[Dataset records]
--

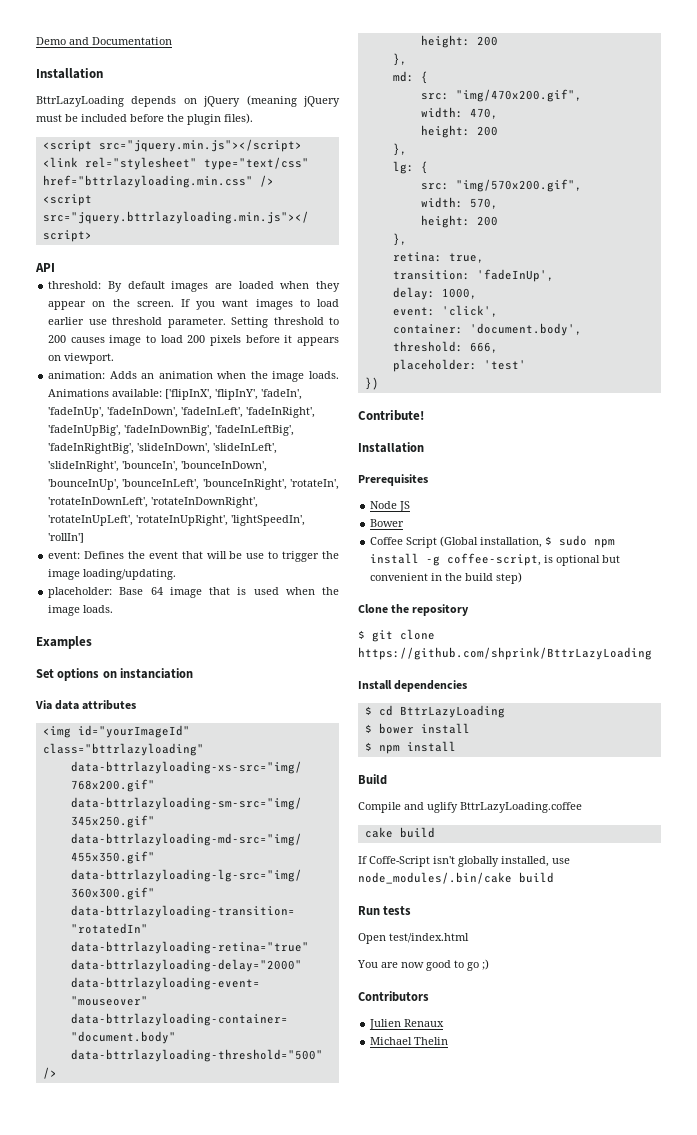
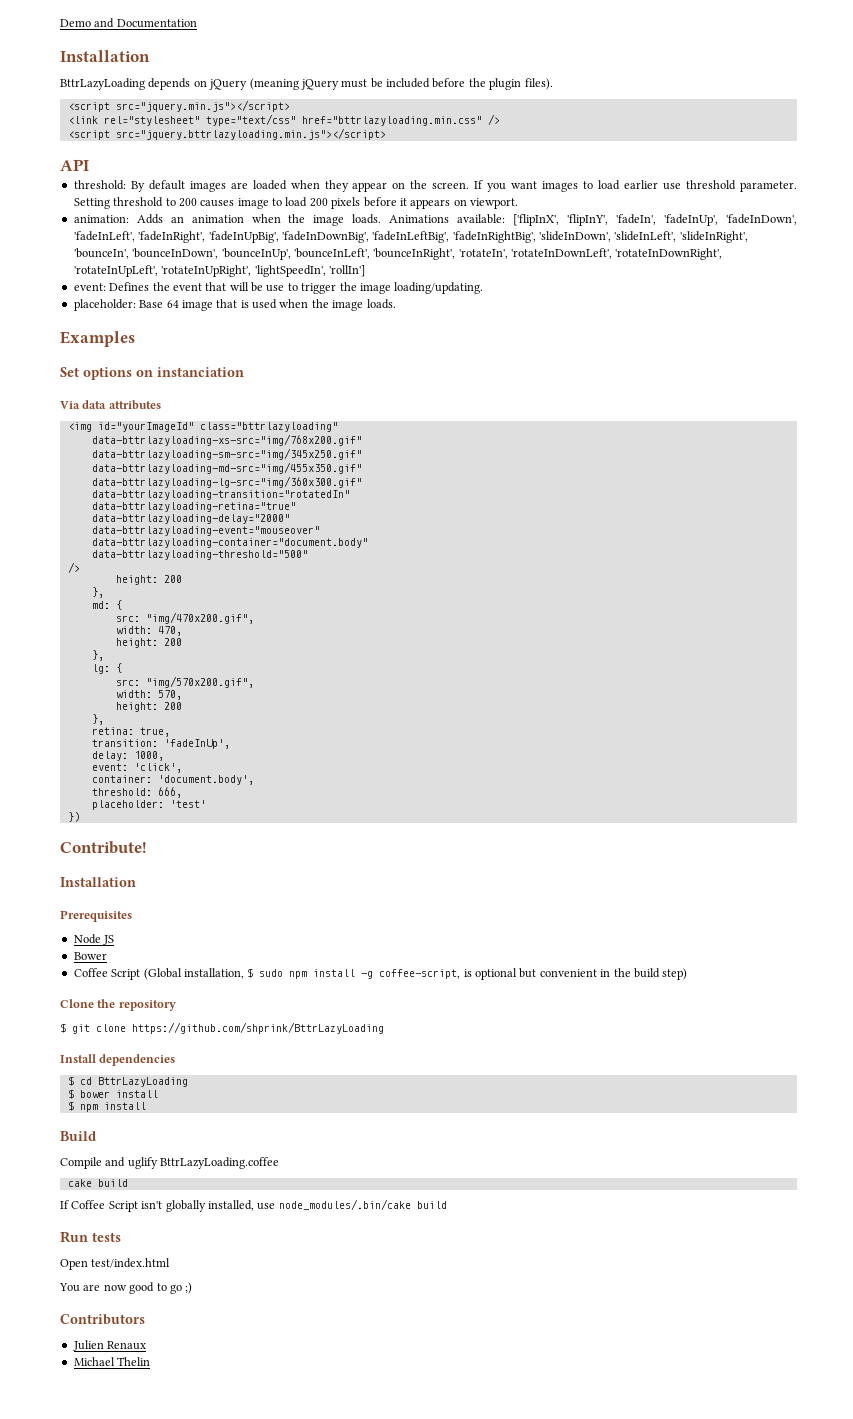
- If Coffe-Script isn't globally installed, use node_modules/.bin/cake build
+ If Coffee Script isn't globally installed, use node_modules/.bin/cake build

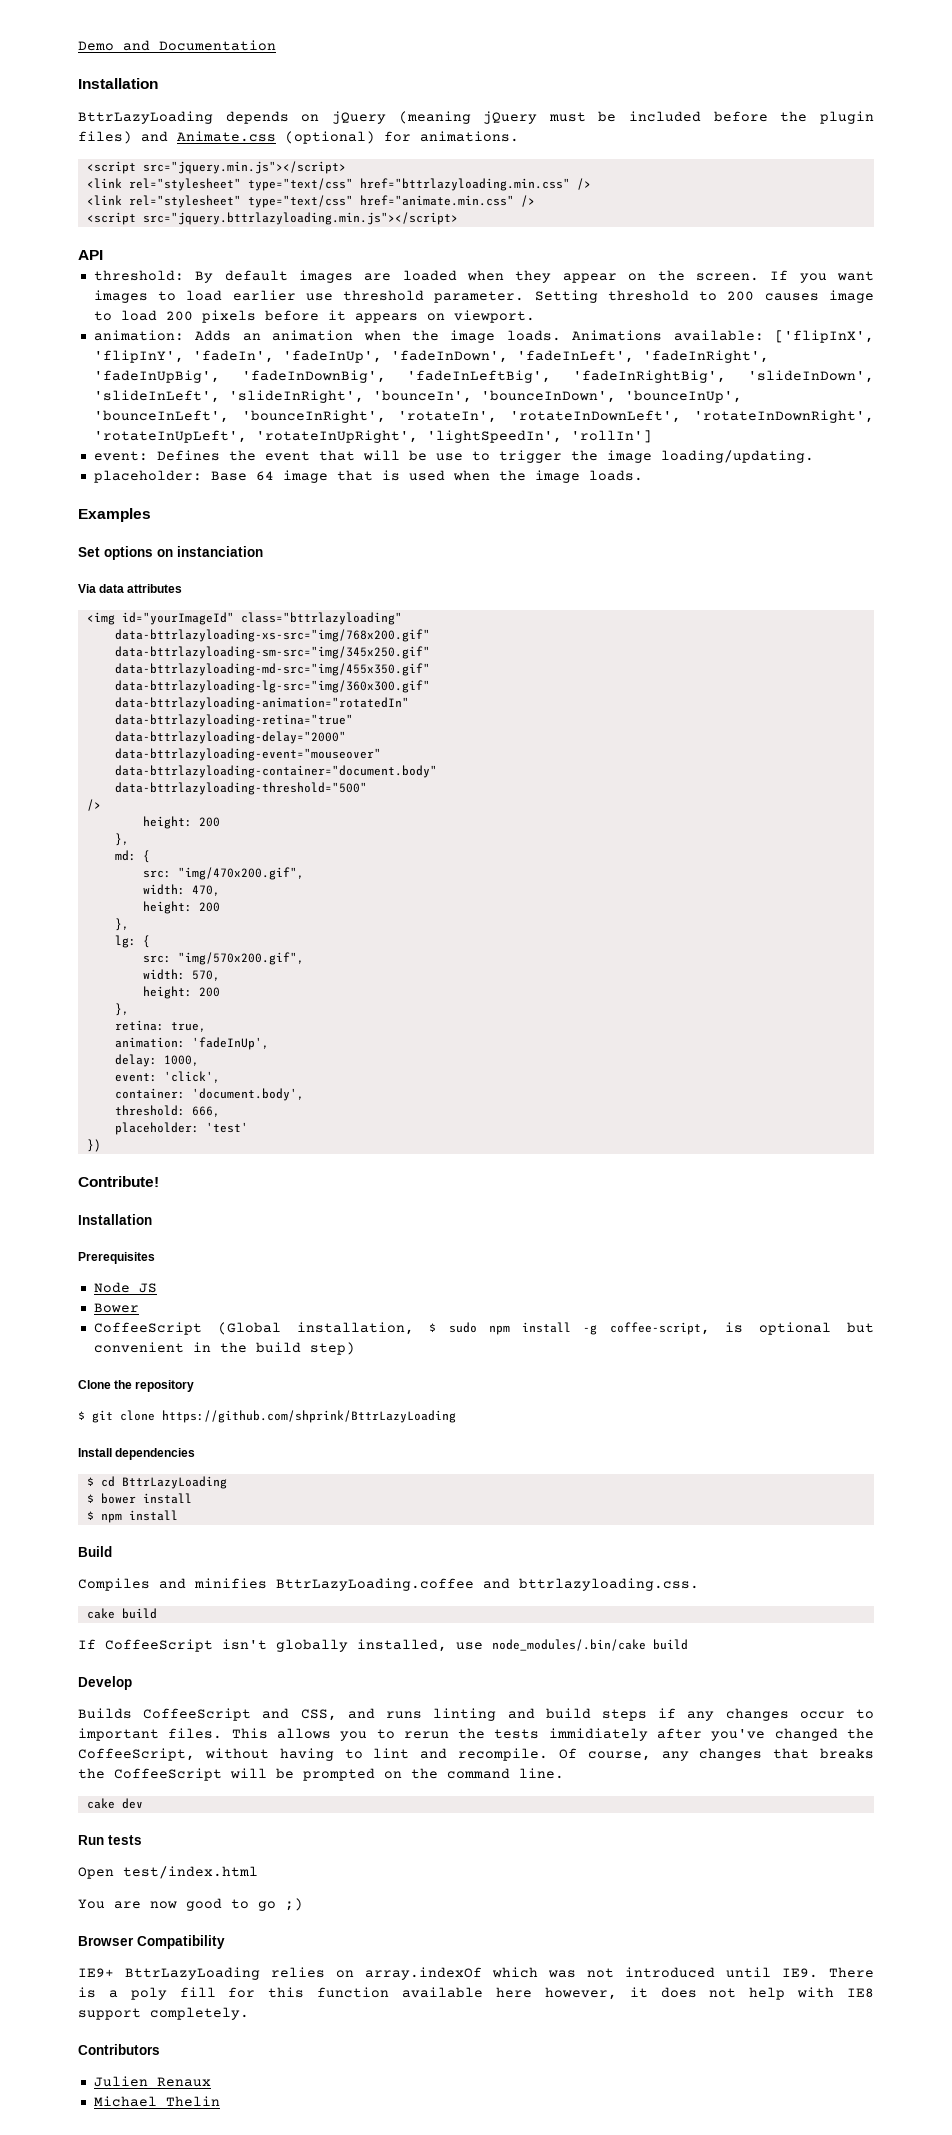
- BttrLazyLoading depends on jQuery (meaning jQuery must be included before the plugin files).
+ BttrLazyLoading depends on jQuery (meaning jQuery must be included before the plugin files) and Animate.css (optional) for animations.
+ <link rel="stylesheet" type="text/css" href="animate.min.css" />
- data-bttrlazyloading-transition="rotatedIn"
+ data-bttrlazyloading-animation="rotatedIn"
- transition: 'fadeInUp',
+ animation: 'fadeInUp',
- Coffee Script (Global installation, $ sudo npm install -g coffee-script, is optional but convenient in the build step)
+ CoffeeScript (Global installation, $ sudo npm install -g coffee-script, is optional but convenient in the build step)
- Compile and uglify BttrLazyLoading.coffee
+ Compiles and minifies BttrLazyLoading.coffee and bttrlazyloading.css.
- If Coffee Script isn't globally installed, use node_modules/.bin/cake build
+ If CoffeeScript isn't globally installed, use node_modules/.bin/cake build
+ Develop
+ Builds CoffeeScript and CSS, and runs linting and build steps if any changes occur to important files. This allows you to rerun the tests immidiately after you've changed the CoffeeScript, without having to lint and recompile. Of course, any changes that breaks the CoffeeScript will be prompted on the command line.
+ cake dev
+ Browser Compatibility
+ IE9+ BttrLazyLoading relies on array.indexOf which was not introduced until IE9. There is a poly fill for this function available here however, it does not help with IE8 support completely.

--

Your instructions: Reproduce each line of the records exactly and exclude any images.

Response:
- If Coffe-Script isn't globally installed, use node_modules/.bin/cake build
+ If Coffee Script isn't globally installed, use node_modules/.bin/cake build

- BttrLazyLoading depends on jQuery (meaning jQuery must be included before the plugin files).
+ BttrLazyLoading depends on jQuery (meaning jQuery must be included before the plugin files) and Animate.css (optional) for animations.
+ <link rel="stylesheet" type="text/css" href="animate.min.css" />
- data-bttrlazyloading-transition="rotatedIn"
+ data-bttrlazyloading-animation="rotatedIn"
- transition: 'fadeInUp',
+ animation: 'fadeInUp',
- Coffee Script (Global installation, $ sudo npm install -g coffee-script, is optional but convenient in the build step)
+ CoffeeScript (Global installation, $ sudo npm install -g coffee-script, is optional but convenient in the build step)
- Compile and uglify BttrLazyLoading.coffee
+ Compiles and minifies BttrLazyLoading.coffee and bttrlazyloading.css.
- If Coffee Script isn't globally installed, use node_modules/.bin/cake build
+ If CoffeeScript isn't globally installed, use node_modules/.bin/cake build
+ Develop
+ Builds CoffeeScript and CSS, and runs linting and build steps if any changes occur to important files. This allows you to rerun the tests immidiately after you've changed the CoffeeScript, without having to lint and recompile. Of course, any changes that breaks the CoffeeScript will be prompted on the command line.
+ cake dev
+ Browser Compatibility
+ IE9+ BttrLazyLoading relies on array.indexOf which was not introduced until IE9. There is a poly fill for this function available here however, it does not help with IE8 support completely.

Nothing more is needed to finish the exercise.